Have you ever finished a big slice of chocolate cake and wished you just had a bite? Have you ever felt guilty for ordering fries and burger and wished you just had a vegetable salad? Have you ever felt disappointed after finishing your favourite treat because it didn’t seem to satisfy you? If yes, you must be unconsciously eating.
Many people eat whilst they work, drive, and even walk. They eat whilst chatting with a friend, watching a movie, or arguing with someone over the phone. Some tend to eat too fast. Although it may sound like a time-saving idea, eating whilst doing something else, or whilst rushing, prevents us from enjoying the food, no matter how good it tastes. Because our brain could only focus on one thing at a time, we miss the subtle signs of fullness, making us eat more than we had to.
A lot of people focus on the type of food to eat but pay little attention on how to eat them. Eating is a pleasurable activity that is why it is often abused. But by learning about mindful eating, enjoying your food and getting satisfied is achievable, without resorting to overeating.
Mindful Eating – What is it?
Mindful eating simply means paying attention to what we eat and how we eat it. Sounds easy right? Yet, many people couldn’t make it a regular habit. Mindfulness is not a new concept. It is in fact a very old technique that was popularised by the Buddhist monks. Mindfulness is a process by which we deliberately pay attention to what is happening both inside and outside our body without judgement or criticism. Mindful eating is being aware of all sensations we feel or experience with every bite we take. This includes the texture, smell, taste, flavour, and even the sound of the food as we eat it.
Mindful eating also involves paying attention to our mind and keeping it focused on the food we are eating. For example, it is easy to get carried away with a plethora of thoughts whilst having a sumptuous dinner. Usually, our attention is exclusive on the food during the first and second bite. But as we carry on with few more bites, our thoughts are likely to start shifting to other things like the upcoming party in the office, the reports needed to be finished tonight, the bills that must be settled before weekend, and so on. All these things prevent our mind from focusing and ultimately enjoying the act of eating. So after finishing a big plate of pasta and we didn’t feel satisfied, our tendency is to have some more.
Simple Strategies to Practise Mindful Eating
Mindful eating is a skill which necessitates time to master. Here are some helpful strategies that will help you stay mindful whilst you eat.
Eat without distractions. Avoid taking your lunch to your desk and eating whilst working or browsing the internet. If you eat with distractions all around you (such as telephone, TV, computer), you won’t be able to give your full attention to the food and to your body. Whilst this kind of eating habit may keep you full, it isn’t likely to keep you satisfied.
Eat in the right place. You want to feel comfortable whilst you eat so you can pay attention properly. At work, try hard to eat only in the pantry or cafeteria. At home, avoid eating in the living room or in your bedroom.

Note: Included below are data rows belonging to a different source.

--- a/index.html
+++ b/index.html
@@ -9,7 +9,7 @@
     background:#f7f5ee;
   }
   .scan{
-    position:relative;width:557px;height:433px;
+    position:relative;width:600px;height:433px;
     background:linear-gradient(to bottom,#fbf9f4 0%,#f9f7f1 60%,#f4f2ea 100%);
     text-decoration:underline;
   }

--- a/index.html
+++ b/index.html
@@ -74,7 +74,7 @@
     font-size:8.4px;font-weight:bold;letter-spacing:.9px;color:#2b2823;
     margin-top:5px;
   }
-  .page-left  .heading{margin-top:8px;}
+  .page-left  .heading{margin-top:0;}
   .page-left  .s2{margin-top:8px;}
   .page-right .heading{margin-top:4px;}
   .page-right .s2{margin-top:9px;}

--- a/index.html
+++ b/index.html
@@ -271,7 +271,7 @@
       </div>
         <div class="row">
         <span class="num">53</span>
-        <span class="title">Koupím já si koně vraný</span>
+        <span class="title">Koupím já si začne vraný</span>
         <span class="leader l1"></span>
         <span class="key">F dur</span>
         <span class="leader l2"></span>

Savour every bite. As you lift the fork, relish the aroma of the food, and as it enters your mouth, savour its taste and texture, including its sound! Is it soft, chewy or crunchy? Does it taste too sweet, bland, or just right? Notice the colours and how the food was placed on the plate. Appreciate every bite you take.
Choose the food you enjoy. If you notice that you are not enjoying the food you chose, look for something else. Eating food you don’t enjoy is more likely to make you feel dissatisfied. Or, upgrade your cooking skills. Maybe your food only needs some twist and additional ingredients to taste better!
Set the table well. Creating a nice ambience lets you enjoy the food even better. This is why restaurant owners don’t care spending a lot just to beautify their stores.
Eat only when you are hungry. If you eat when you’re still quite full, you may not enjoy your meal completely. If the craving doesn’t come from hunger, you won’t feel satisfied either. A good way to find out if you’re really hungry or you’re just craving for food is to drink one glass of cold water. If the ‘hunger’ goes away right after, it means it is just a craving. Otherwise, it’s time to feed your tummy.
Don’t wait until you’re famished. Don’t skip meals because it increases your tendency to overeat. Nutrition experts recommend eating regular meals (breakfast, lunch and dinner) and light, healthy snack in between each.
Pay attention to what you feel after eating. If you happened to overeat, don’t punish yourself and avoid feeling guilty. Use it as a guide to improve your eating habits and make the succeeding mealtimes more enjoyable and satisfying.
Living in the ‘moment’ can greatly enhance the quality of your life and health. Once you get used to mindful eating, it will be easier for you to incorporate mindfulness in all other aspects of your life.